In Hebrew, of the works of importance here, the Zohar in Hebrew translation (from Aramaic) was printed in 1558 Mantua and Cremona (source: WorldCat). The Sefer Yetzirah was printed in two versions, the Short and the Long, plus commentaries, in 1562 Mantua. Other versions of the Sefer Yetzirah weren't published until 1680, according to its English translator Ariyeh Kaplan. The Bahir, according to Kaplan, had its first printed edition in 1650 Amsterdam. However WorldCat online shows a "Bahir" with the Zohar in Cremona, 1558 and a Latin translation, with a selection of the Zohar, by Guillaume Postel (the whole book amounts to 56 pages) as early as 1548 Venice. Moses Cordovero's Kabbalist works, written in Egypt or the land of Israel in the mid-16th century, were published in 1587 and 1597 Venice. Of these latter works, the one published in 1587 has been translated into English: the Or Ne'erav, meaning "The Pleasant Light" (in Ira Robinson, Moses Codovero's Introduction to Kabbalah: An Annotated Translation of His Or Ne'erav, 1994).
In this blog I will mostly be dealing with the works so far published that Pico, Reuchlin, or Agrippa knew.
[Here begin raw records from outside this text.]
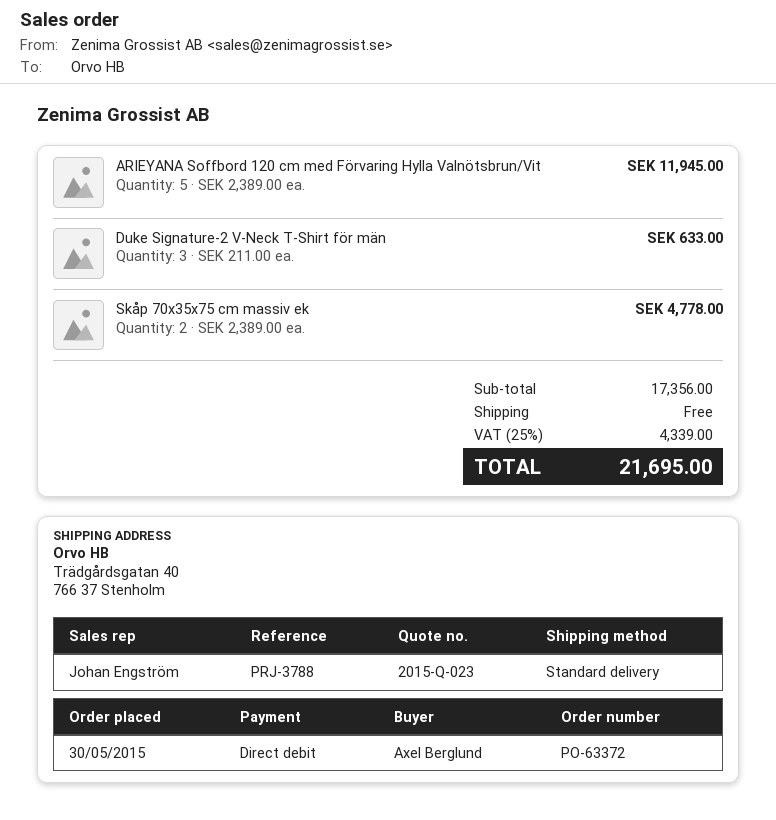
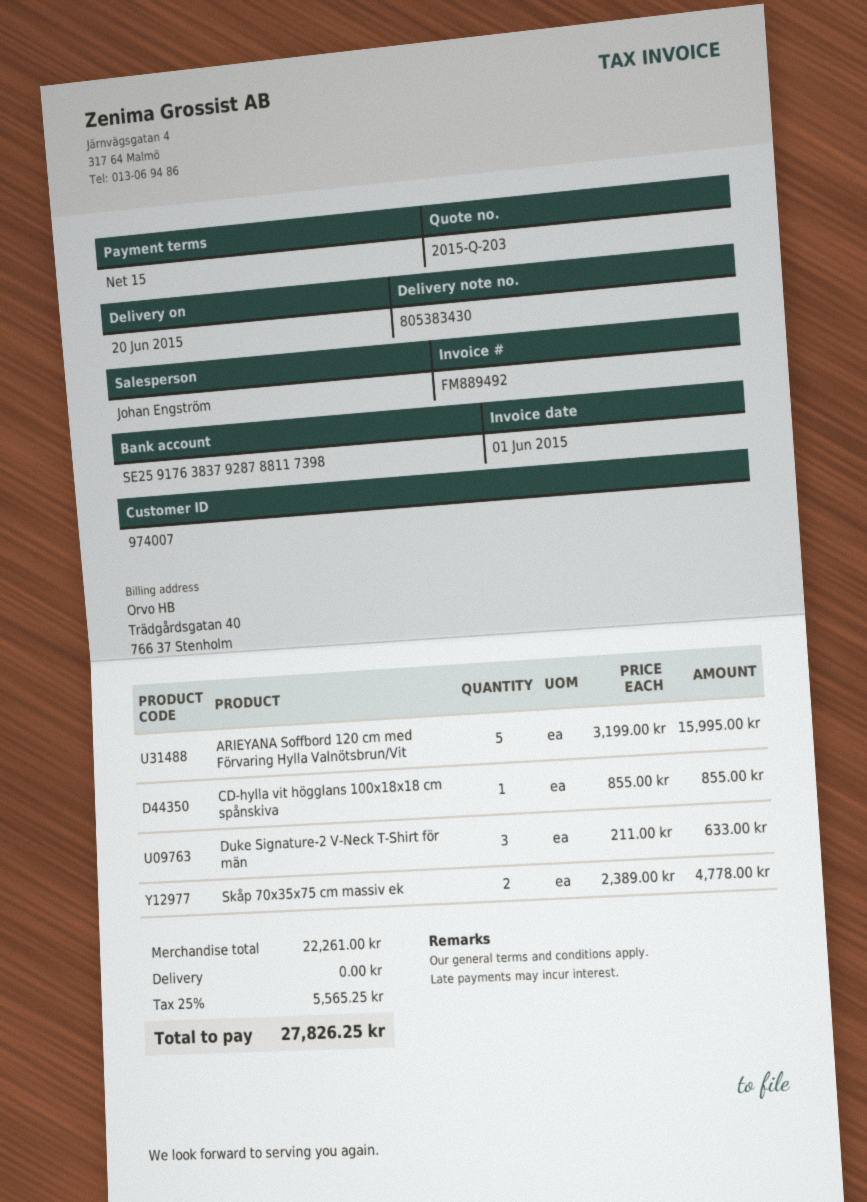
quote number: 2015-Q-023 -> 2015-Q-203
ARIEYANA Soffbord 120 cm med Förvaring Hylla Valnötsbrun/Vit: 5 x 2389.00 = 11945.00 -> 5 x 3199.00 = 15995.00
CD-hylla vit högglans 100x18x18 cm spånskiva: none -> 1 x 855.00 = 855.00
subtotal: 17356.00 -> 22261.00
tax: 25% = 4339.00 -> 25% = 5565.25
total: 21695.00 -> 27826.25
I will discuss Cordovero only once, in relation to "paths" between sefirot, so as to suggest a tradition that might also have been known to them but not articulated in the works so far translated. For the most part writers before Cordovero, as we shall see, were rather vague about where the paths were or even how many there were. The emphasis was on the sefiroth themselves, as will be mine.